Leslie shakes her head at some private thought. "Many people, I think, considered me a desirable match. I was still only twenty-six, had my looks and my breeding. With my brother dead, I was set to inherit my father's estate and people must have thought that Dick, too, had left me money, not realising that I donated every last penny of it as soon as I could."
"I myself had resolved not to ever marry again, but then Owen stepped into my life." For the first time, a genuine smile appears on her lips, though it turns wistful almost immediately. "He was everything I could have hoped for and I knew he loved me – but he needed his mother's permission to marry and Alexandra didn't want me for a daughter-in-law. She did everything she could to separate us and though I blamed her then, I'm not sure I can blame her now."
Really?
That's… weirdly understanding, isn't it?
"Owen was adamant even when I wavered and in the end, Alexandra agreed to let us marry," continues Leslie. "An upstanding widow was better than a divorcee, after all. And when I explained to her that after I lost one pregnancy when Dick returned home very drunk from the pub one night, I made sure never to go through that again, she could no longer wonder about my ability to bear children."
Well… I guess that's a requirement for whoever marries a future king, right?

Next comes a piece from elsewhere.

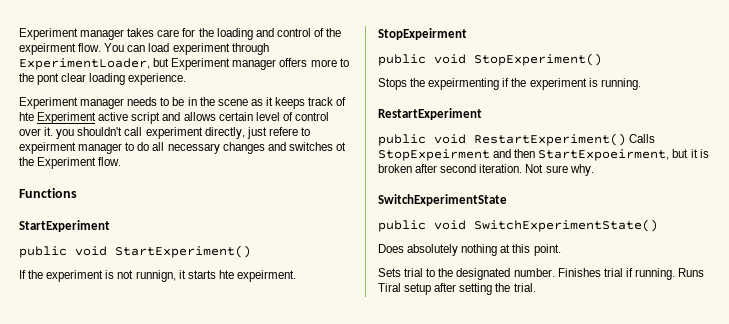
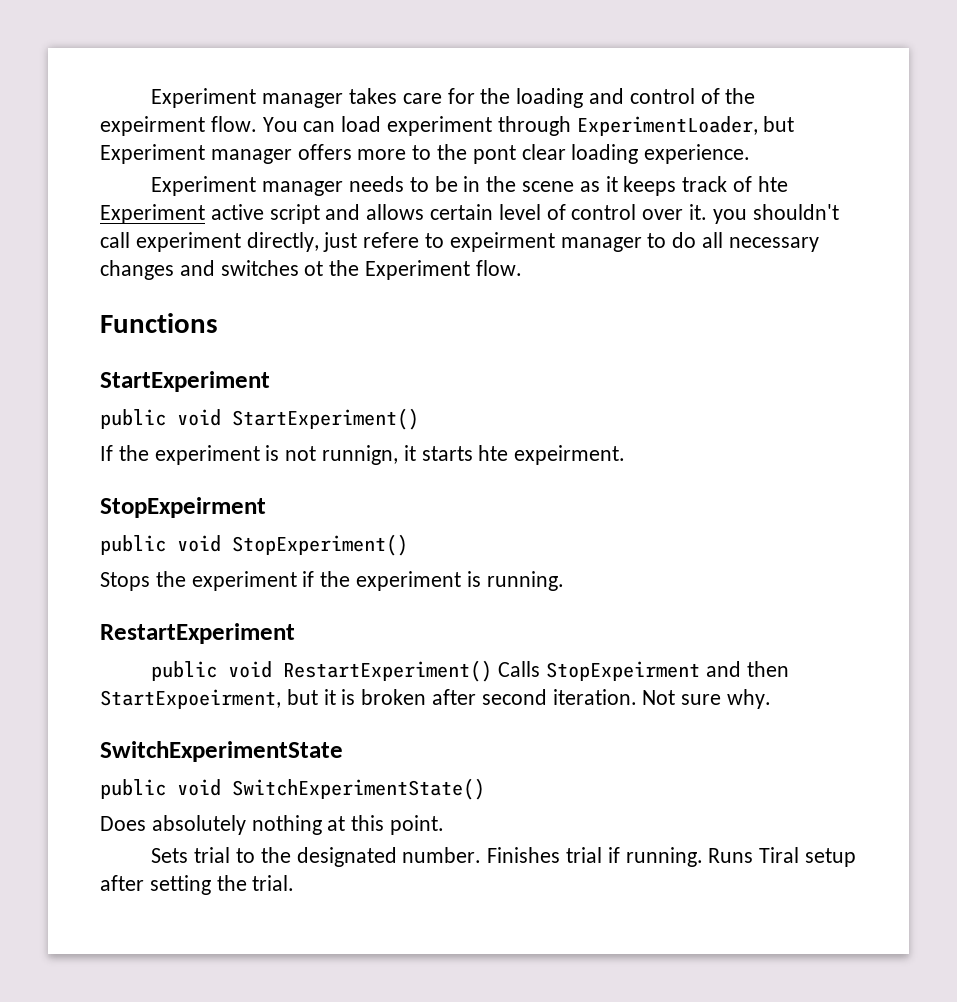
[428,78,500,90] expeirmenting -> [191,571,297,591] experiment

"There was the issue of my family's mental health, but though I know it worried her, Alexandra eventually relented." Here, Leslie laughs a short, humourless laugh that almost makes me shiver. "Little did she know that it was her own death that would prove her right."
I frown, trying to make sense of her cryptic words. "I don't think I –"
"It was alright at first," she replies, not letting me finish. "I proved all the naysayer wrong by bearing my first child within a year of getting married. My miracle baby."
She glances at Ken, who's been so quiet through the entire exchange that it would be easy to forget he's even there. He doesn't react but for a stiffening of his shoulders. Had he turned, he would have seen his mother's gaze, so fiercely and painfully loving that it's hard to bear.
"After that, however, it went downhill." Suddenly, there's a hard edge to Leslie's voice, all the gentleness gone. "I struggled with carrying another pregnancy to term and I struggled even more with the attention. You, I'm sure, understand what I mean. That feeling when…" She trails off, obviously looking for words.
"When everyone wants a piece of you and you can't help wondering if in the end, they won't tear you apart?" I supply, not quite sure where the thought came from but doing nothing to soften it either.
There's a sound from the window, but when I look at him, Ken is already turned away again.
Leslie, meanwhile, studies me with her alert, searching eyes. "Yes. Well put," she confirms. "It did tear me apart, all of it. The scrutiny, the expectation, the gilded cage. I loved my husband and my son, but as the years passed, I found myself unable to express that feeling, unable to do much of anything. I was caught in a downward spiral and I didn't know a way out. When I finally had Teddy and then Persis, I thought it would get better, that I'd be able to recreate the bliss I felt when Kenneth was small, but by that time, I was barely holding on. I had no name for it then, but I was fighting a major depression and I was losing the fight. And then, Alexandra died."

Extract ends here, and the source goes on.